Japan’s two biggest trading companies, long-time stalwarts of the nation’s economy, posted annual losses for the first time ever, racking up a combined deficit of ¥232.8 billion (US$2.14 billion) amid a rout in raw materials prices that is intensifying their need to shift to more promising markets such as healthcare and food.
Tokyo-based Mitsubishi Corp, the nation’s largest trading house by market capitalization, had a net loss of ¥149.4 billion in the 12 months ended March 31, its first on a group basis since the company’s founding in its current form about 60 years ago.
Mitsui & Co, the nation’s second-biggest trader, posted a net loss of ¥83.4 billion.

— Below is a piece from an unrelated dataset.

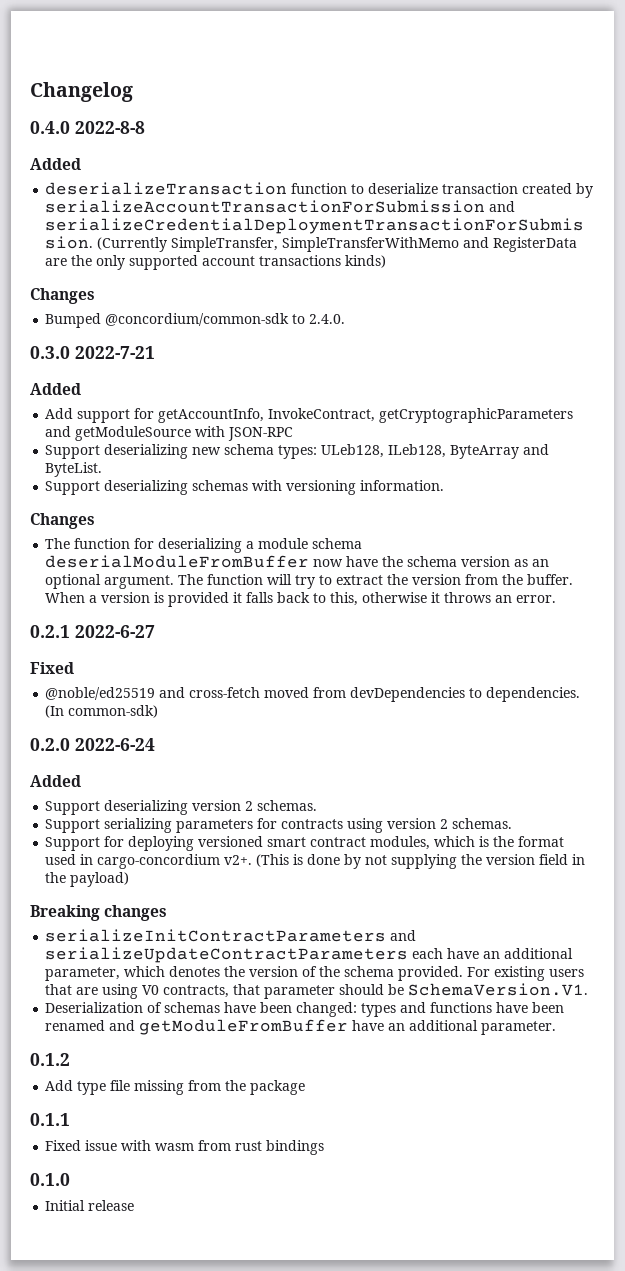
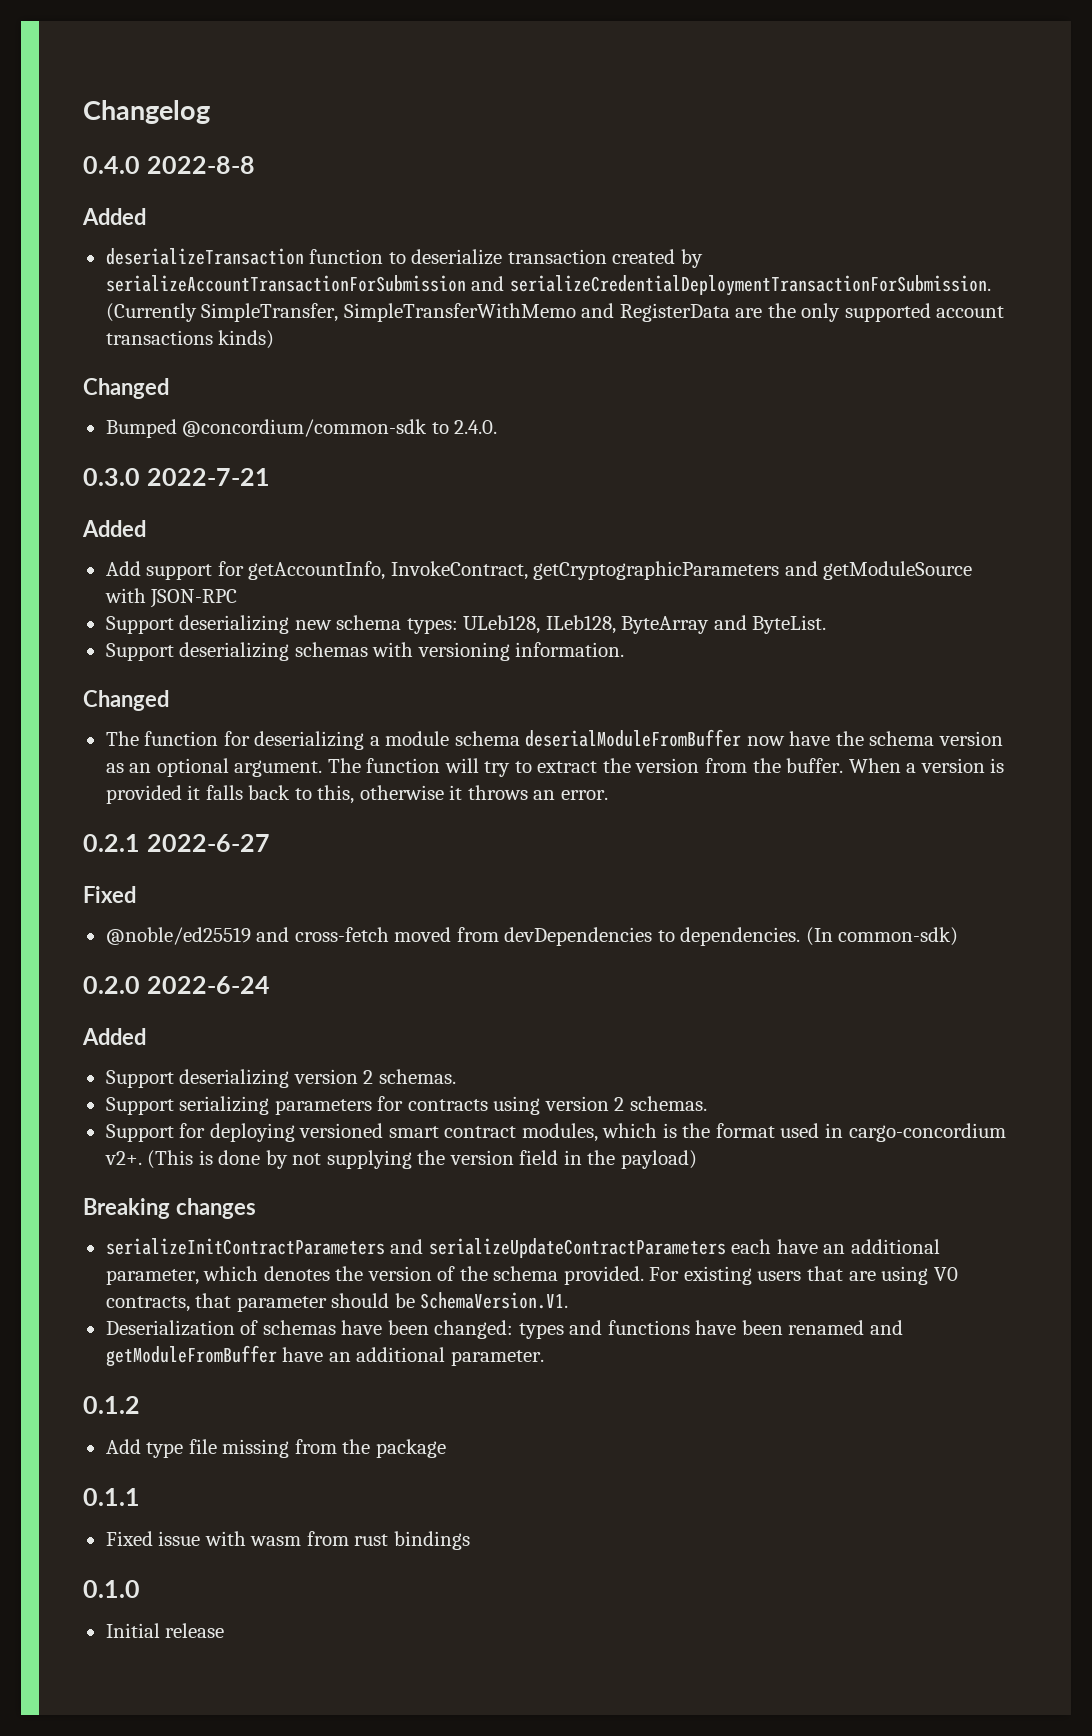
[30,288,95,304] Changes -> [83,378,169,399] Changed
[30,513,95,529] Changes -> [83,690,169,711] Changed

The losses illustrate the predicament Japan’s sogo shosha, or general trading houses, find themselves in after investing heavily in metals and energy at the height of the commodities boom, only to see prices tumble. The companies, which supply everything from gasoline to noodles in resource-poor Japan, are now scrambling to diversify businesses and assets away from energy and mining projects.
Mitsubishi, anticipating that oil prices will remain stagnant for the next three years, is to boost its non-resource businesses, while Sumitomo Corp — which missed its profit target for the previous fiscal year — aims to exit businesses with low profit potential and growth prospects.
Mitsui last year said it would look to food and medicine-related businesses to boost earnings.
Itochu Corp, Japan’s third-biggest trader by market value, last week said it posted net income of ¥240.4 billion last fiscal year, the highest profit among the traders, due to its diversification out of commodities and energy.
In a presentation on Friday last week, the company forecast that net income would reach a record ¥350 billion this fiscal year.
Almost every major raw material is worth less now than two years ago. The Bloomberg Commodity Index, a measure of returns from 22 items, has tumbled about 40 percent in that period, touching the lowest level since at least January 1991.
Writedowns have added further pressure to balance sheets as business units struggle to turn a profit. Mitsubishi booked an impairment charge of ¥426 billion on its metals and energy businesses, while Mitsui had ¥284.4 billion worth of writedowns. Sumitomo booked a total of ¥195.1 billion in impairment losses, primarily on mining projects.
Mitsubishi’s shares traded in Tokyo rose as much as 4.4 percent after the company said that it projects dividends to be ¥60 per share in the current fiscal year, higher than the ¥50 Bloomberg estimate.